THREE-DIMENSIONAL BRAIN MAPPING REVEALS PERIVASCULAR AGGREGATION OF CRYPTOCOCCAL CELLS AND GLYMPHATIC DYSFUNCTION IN MURINE CRYPTOCOCCAL MENINGITIS

Cryptococcal meningitis (CM) is an invasive fungal infection of the brain associated with severe neurological complications including disruption of intracranial fluid dynamics. Clinical imaging commonly reveals dilated perivascular spaces (PVS), but the anatomical and functional basis of these abnormalities remains unclear. Here, we examined the spatial dissemination of cryptococcal cells during infection, its relationship to neurovascular architecture and fluid transport pathways. Twenty-four C57BL/6 mice were intravenously injected with either 5x10⁴ Cryptococcus neoformans, Cryptococcus gattii, or saline. Optically cleared whole brains were imaged using light-sheet fluorescent microscopy to enable three-dimensional reconstruction of fungal distribution relative to the cerebral vasculature. Three-dimensional segmentations of the vascular network were generated, and quantitative distance mapping was applied to measure the proximity of individual fungal cells to the nearest vessel. Glymphatic transport was assessed by intracisternal infusion of a fluorescent ovalbumin tracer, with brain-wide tracer penetration quantified across serial coronal sections. We observed a multi-compartmental dissemination across the vascular, perivascular and parenchymal compartments, with significant aggregation in close proximity to the vasculature.
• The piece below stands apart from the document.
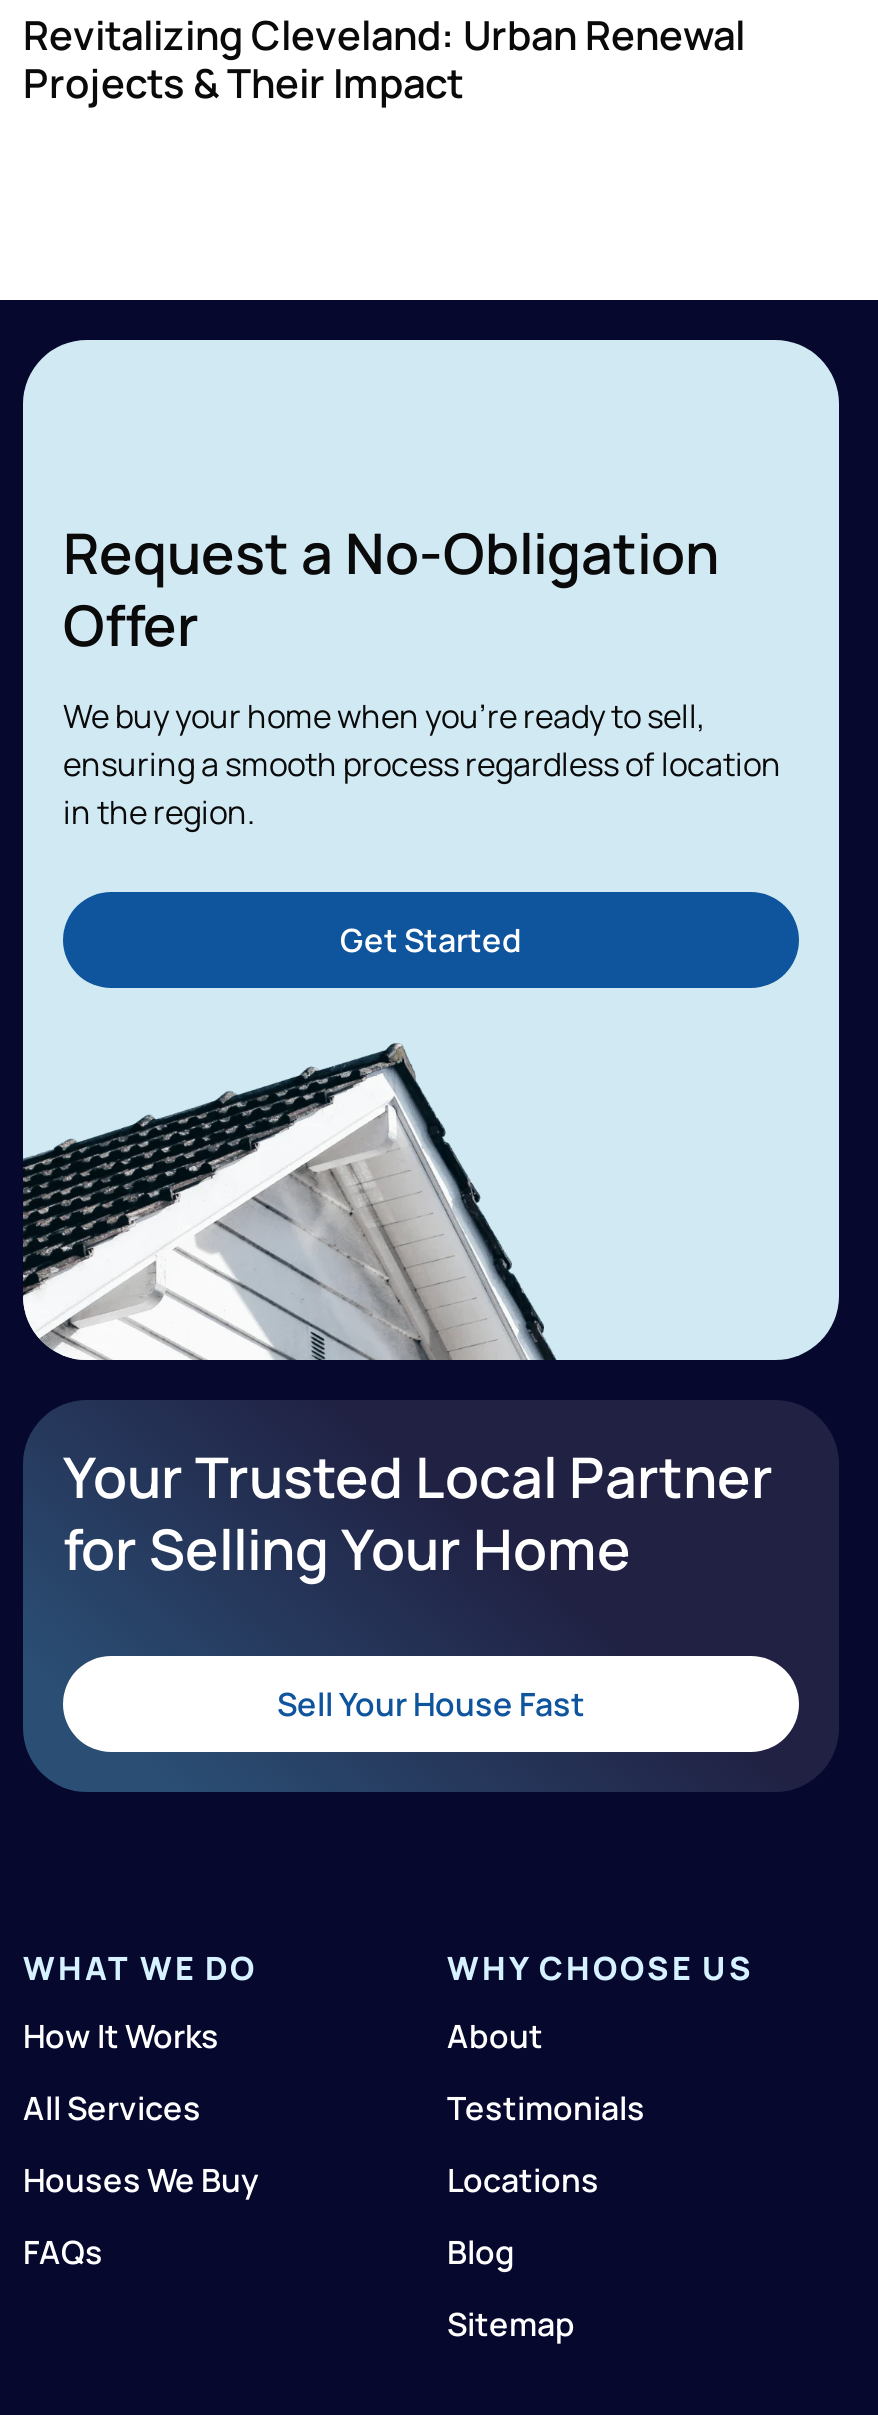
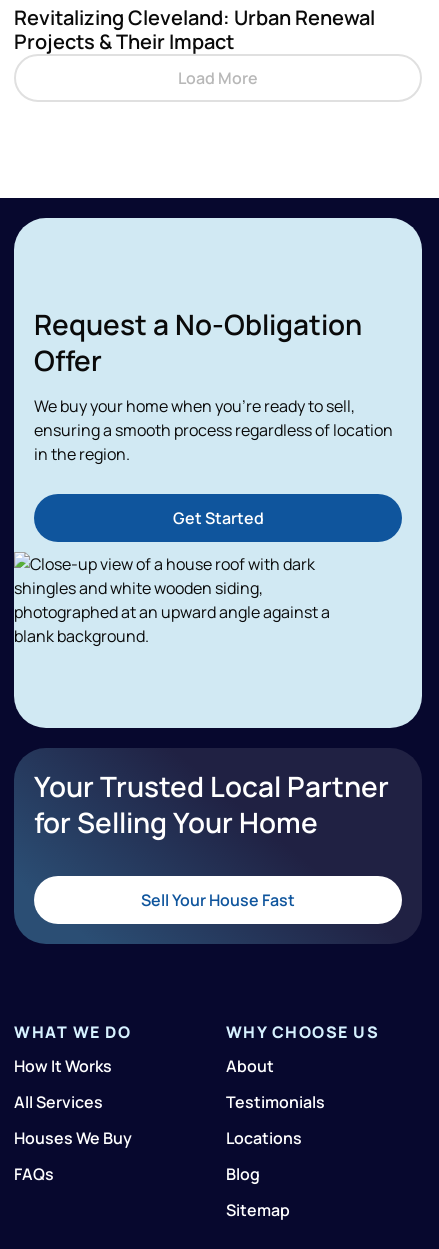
+ Load More

- [image]
+ [image]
Fungal dissemination was associated with impaired brain-wide tracer influx, reflected by reduced tracer penetration and increased resistance to intracisternal infusion in infected animals. Our findings provide the first experimental evidence of glymphatic disruption during CM, potentially arising from occlusion of the PVS by aggregated cryptococcal cells. This mechanism provides insights into how fungal neuroinvasion may drive downstream neurofluid complications such as hydrocephalus and elevated intracranial pressure.